ボストンのホームセンターで真面目に働く中年男マッコールは、実は元CIAのエージェントで、ならず者の悪行を目の当たりにすると夜は“仕事人”に変身して悪者どもを片付ける。眠れない夜は深夜営業のカフェで読書をする彼だが、そこで知り合った少女娼婦のテリー(モレッツ)がロシアン・マフィアから酷い目に遭っていることを知り、早速アジトに殴り込んで一味を全滅させる。マフィア側も黙っておらず、最凶の殺し屋ニコライを送り込み、マッコールを亡きものにしようとする。

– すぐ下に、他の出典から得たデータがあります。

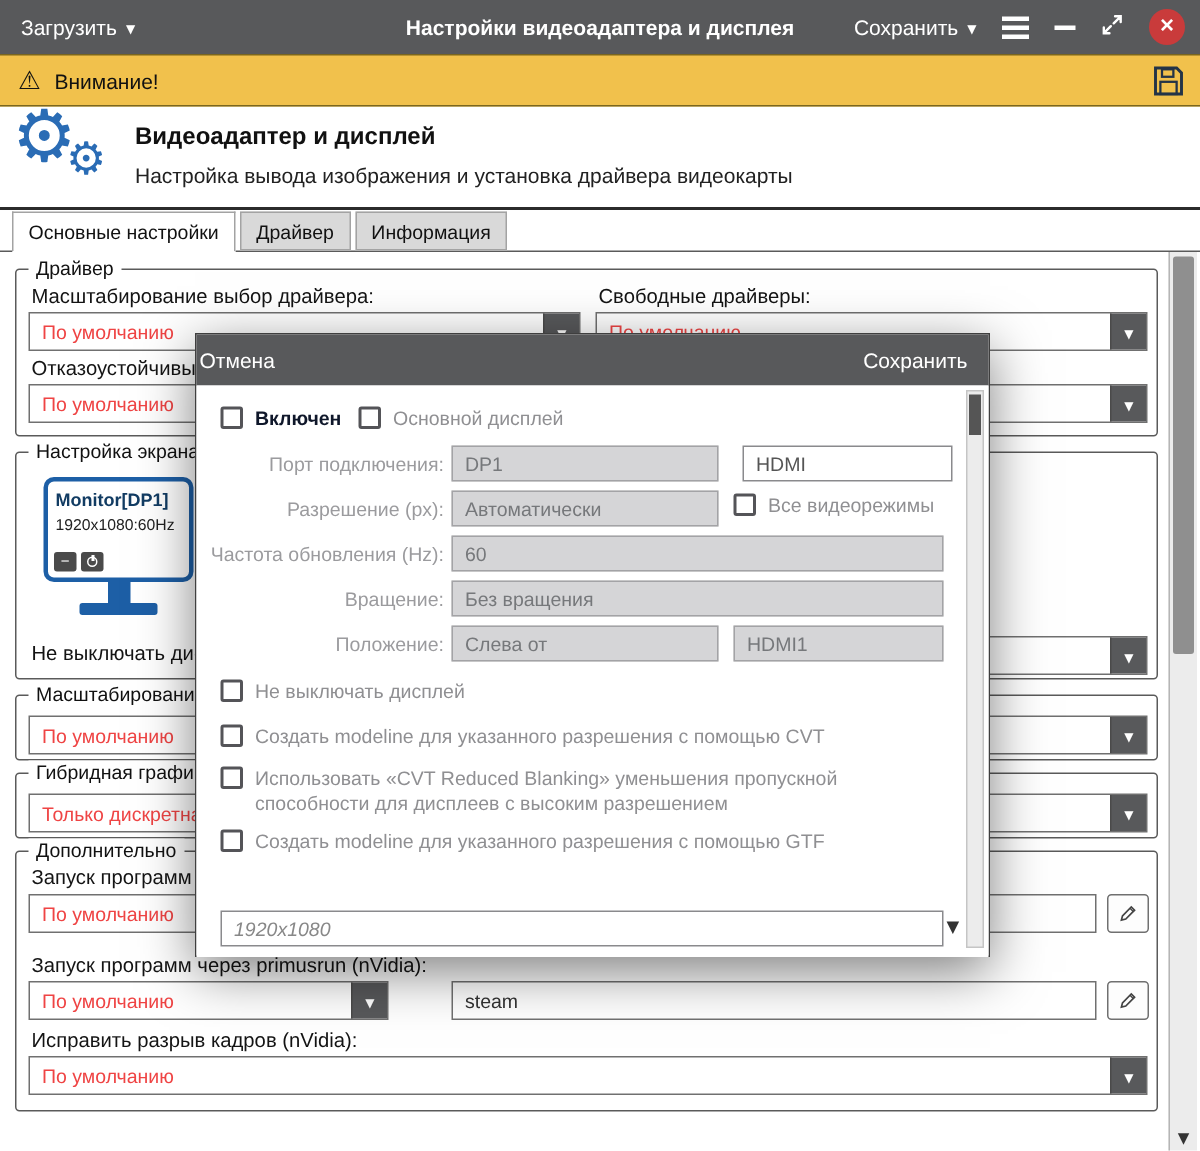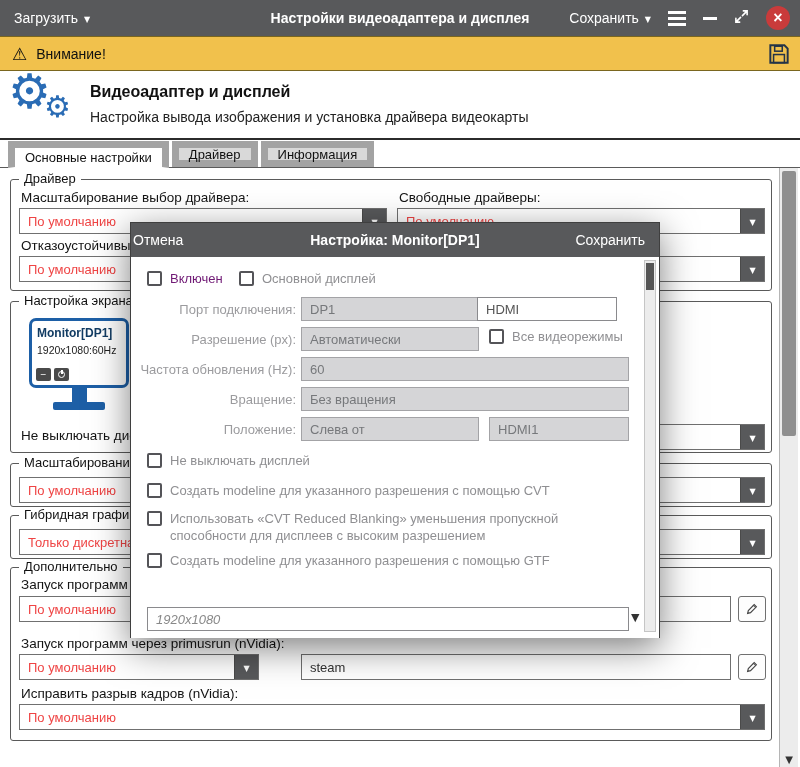--- a/index.html
+++ b/index.html
@@ -33,7 +33,7 @@
 
   
   .tabs{position:absolute;left:8px;top:141px;display:flex;gap:3px;z-index:3}
-  .tab{height:26px;padding:0 10px;display:flex;align-items:center;font-size:13px;background:#d9d9d9;border:7px solid #a3a3a3;color:#111;cursor:pointer;white-space:nowrap}
+  .tab{height:26px;padding:0 10px;display:flex;align-items:center;font-size:13px;background:#d9d9d9;border:1px solid #a3a3a3;color:#111;cursor:pointer;white-space:nowrap}
   .tab.active{background:#fff;height:27px;border-bottom:1px solid #fff;z-index:4}
 
   

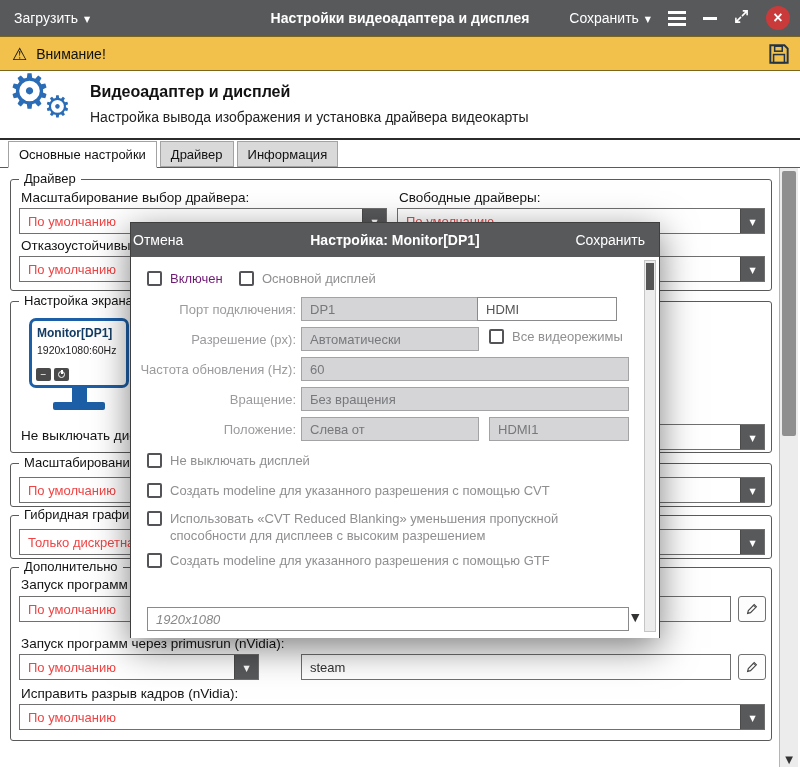--- a/index.html
+++ b/index.html
@@ -272,7 +272,6 @@
   <div class="modal">
     <div class="modal-head">
       <span class="m-cancel">Отмена</span>
-      <span class="m-title">Настройка: Monitor[DP1]</span>
       <span class="m-save">Сохранить</span>
     </div>
     <div class="modal-body">

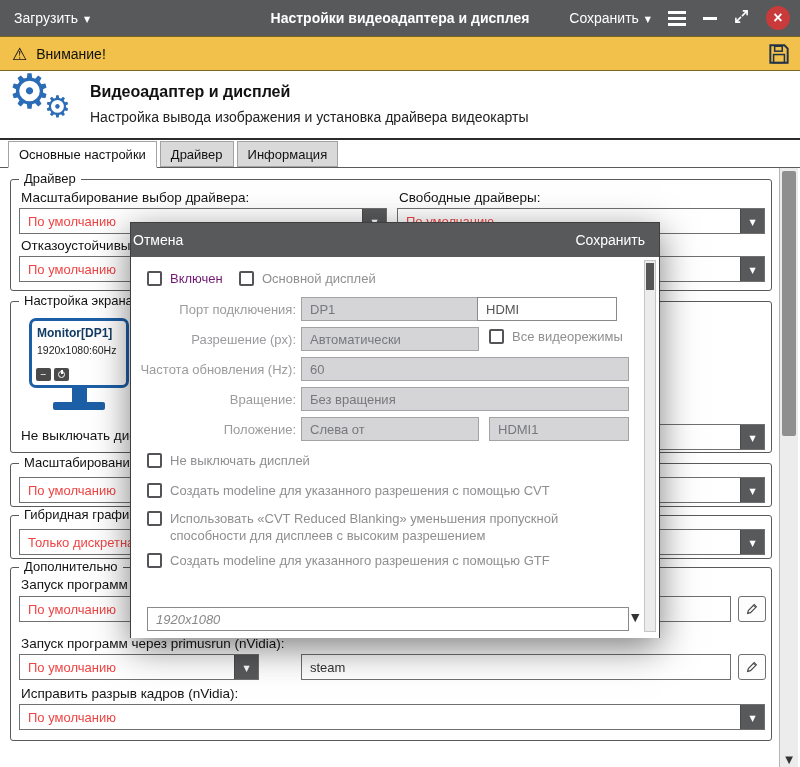--- a/index.html
+++ b/index.html
@@ -77,7 +77,7 @@
   .cb{position:absolute;display:flex;gap:8px;align-items:flex-start;cursor:pointer}
   .cb-box{width:15px;height:15px;border:2px solid #545458;border-radius:2px;background:#fff;flex:0 0 auto}
   .cb-lbl{font-size:13px;color:#8f8f92;line-height:1.3}
-  .cb-lbl.dark{color:#701a75;font-weight:normal}
+  .cb-lbl.dark{color:#0f172a;font-weight:bold}
   .cb-lbl.mid{color:#555}
   .m-scroll{position:absolute;right:3px;top:3px;width:12px;height:372px;background:#ececec;border:1px solid #c5c5c5}
   .m-thumb{position:absolute;left:1px;top:2px;width:8px;height:27px;background:#555;cursor:pointer}

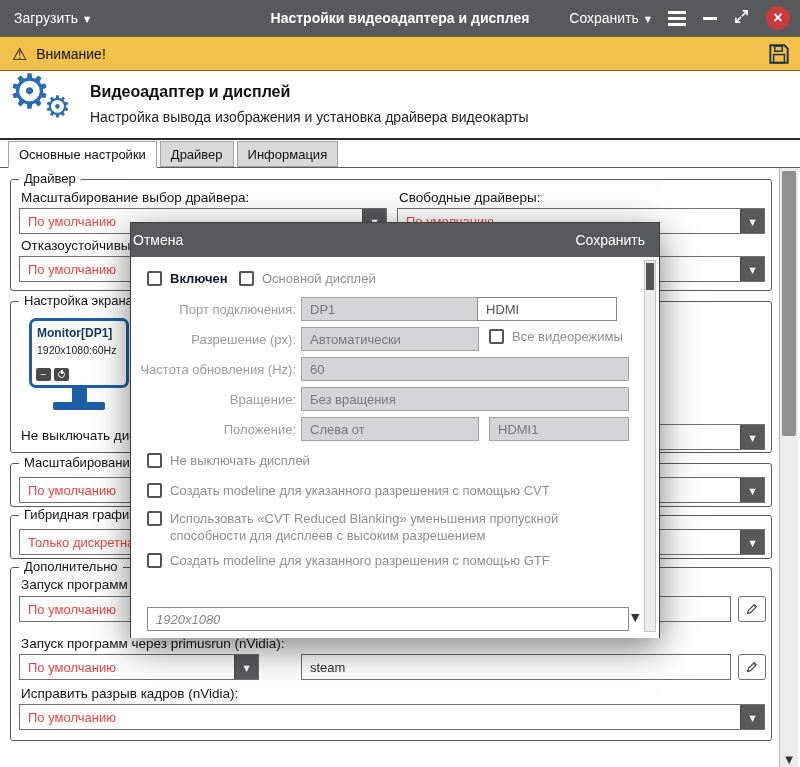--- a/index.html
+++ b/index.html
@@ -287,7 +287,7 @@
 
       <span class="m-lbl" style="top:45px">Порт подключения:</span>
       <div class="din" style="left:170px;top:40px;width:178px">DP1</div>
-      <input class="win" style="left: 346px; top: 40px; width: 140px;" value="HDMI">
+      <input class="win" style="left: 364px; top: 40px; width: 140px;" value="HDMI">
 
       <span class="m-lbl" style="top:75px">Разрешение (px):</span>
       <div class="din" style="left:170px;top:70px;width:178px">Автоматически</div>

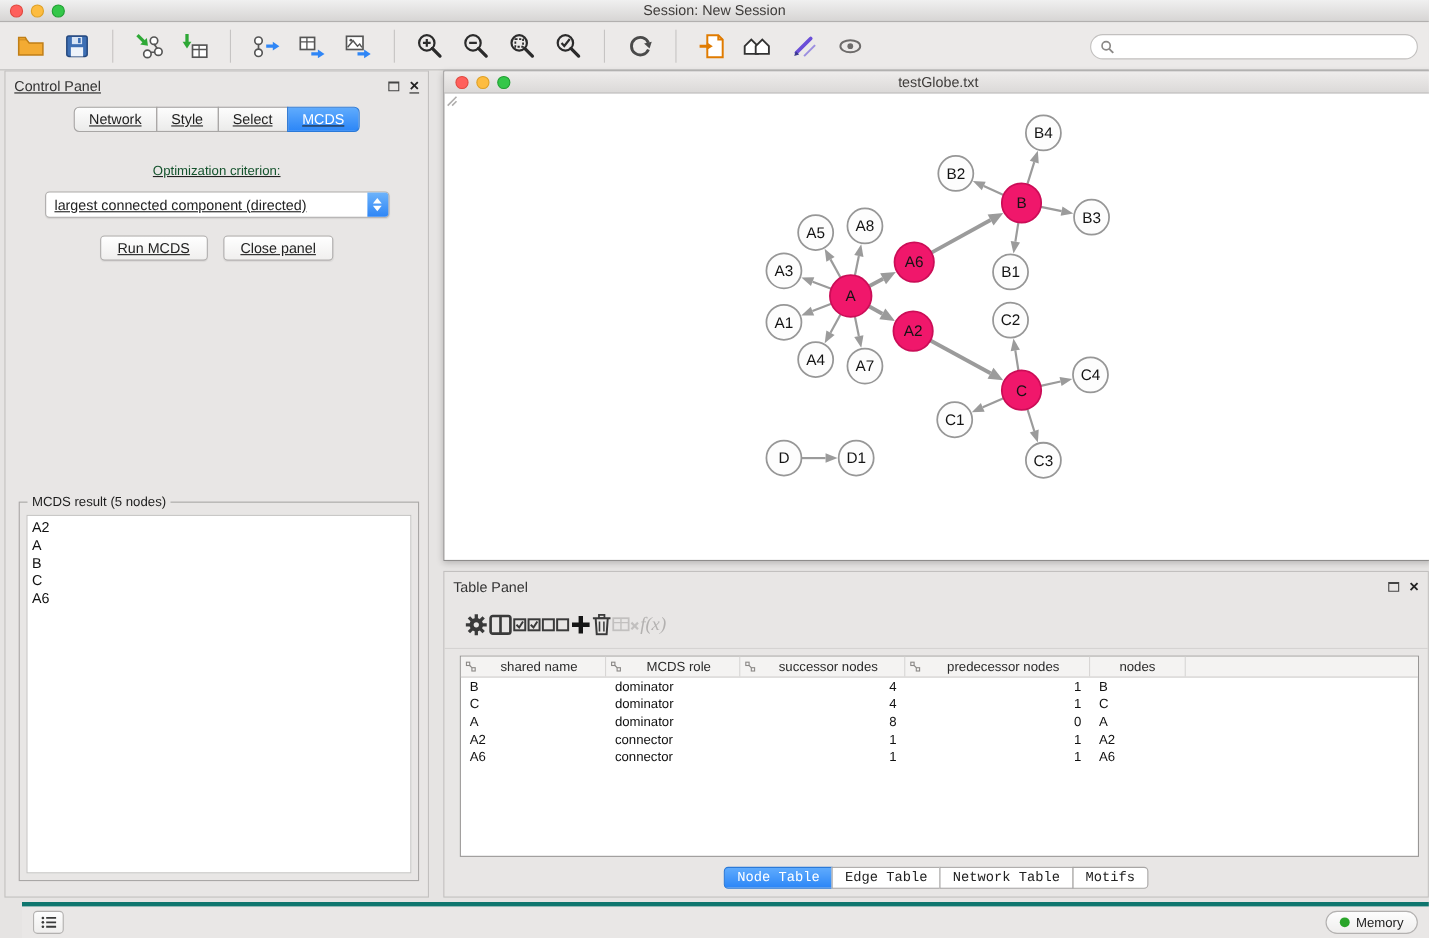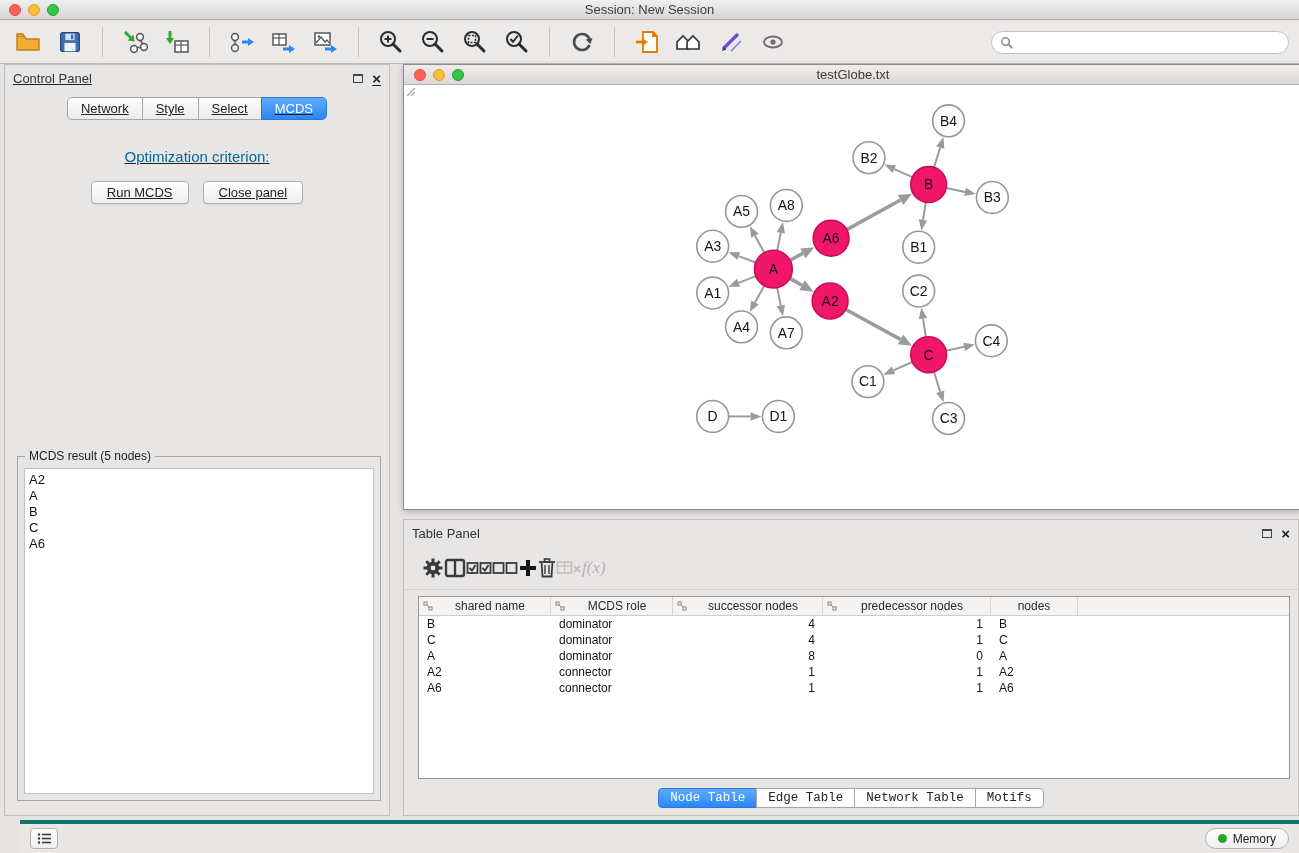--- a/index.html
+++ b/index.html
@@ -47,7 +47,7 @@
   .ctab:last-child { border-radius:0 5px 5px 0; }
   .ctab.selected { background:linear-gradient(#5fabfd,#2c86f7); color:#fff; border-color:#2a79d8; }
 
-  .opt-label { text-align:center; margin-top:18px; font-size:15px; color:#0369a1; }
+  .opt-label { text-align:center; margin-top:18px; font-size:12px; color:#14532d; }
   .dropdown { width:313px; height:24px; margin:12px auto 0 auto; background:#fff;
     border:1px solid #adabaa; border-radius:4px; display:flex; align-items:center;
     box-shadow:0 1px 1px rgba(0,0,0,0.08); cursor:pointer; }

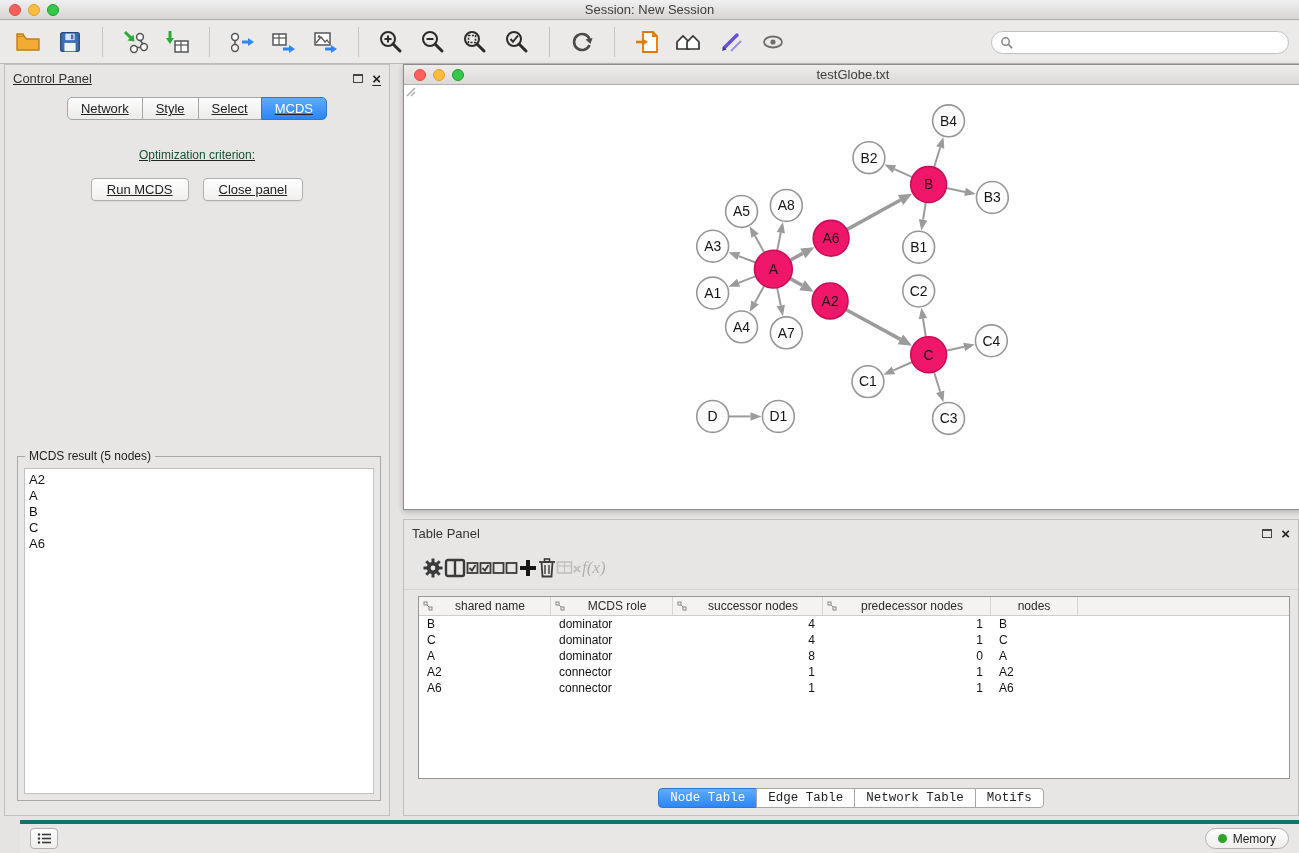--- a/index.html
+++ b/index.html
@@ -293,6 +293,13 @@
       <div class="ctab selected">MCDS</div>
     </div>
     <div class="opt-label">Optimization criterion:</div>
+    <div class="dropdown">
+      <span class="dval">largest connected component (directed)</span>
+      <span class="stepper">
+        <span class="arr-up"></span>
+          <span class="arr-dn"></span>
+      </span>
+    </div>
     <div class="btnrow">
       <button class="mbtn">Run MCDS</button>
       <button class="mbtn">Close panel</button>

元々は80年代のテレビドラマで、加えて監督がアントワン・フークアなので、作劇は随分と大雑把だ。いくら元CIAで当局側にコネがあるとはいえ、これだけの大暴れを警察が黙認出来るはずもない。対するマフィアも各方面に手を伸ばして容易に捕まらないように裏工作をしているが、それでも警察が本格捜査に乗り出す気配も無いのは違和感がある。
さらに終盤には主人公が勝手に“海外出張”するに及び、マッコールの持つ“特権”は一体どのぐらい大きいのだろうかと呆れるばかりだ。しかもこの男、強すぎる。ピンチらしいピンチもなく、テキパキと相手を始末していく。要するにスティーヴン・セガールの「沈黙」シリーズと同じ展開なのだが、演じているのが大根のセガール先生とは違うデンゼル・ワシントンという芸達者なので、それほど腹も立たない。
しかも、キャラクター設定は手が込んでいる。マッコールは修行僧のようなストイックな生活を送り、亡き妻の言いつけを守るように古典文学に親しんでいる。“仕事”を行う際は自分から銃を用意せず、現場にある物を上手く使って合理的にやり遂げる。特にクライマックスのホームセンターでの決闘は、店頭に並べてある物を適当に利用して最大限のパフォーマンスを発揮させている。
敵役のマートン・コーカスも凄味があって良い。続編を作るような雰囲気も感じられるが、この調子ならば回を重ねられるだろう。音楽の使い方も気が利いていて、特にグラディス・ナイト&ザ・ピップスの往年のヒット曲「夜汽車よジョージアへ」の使われ方には感心してしまった。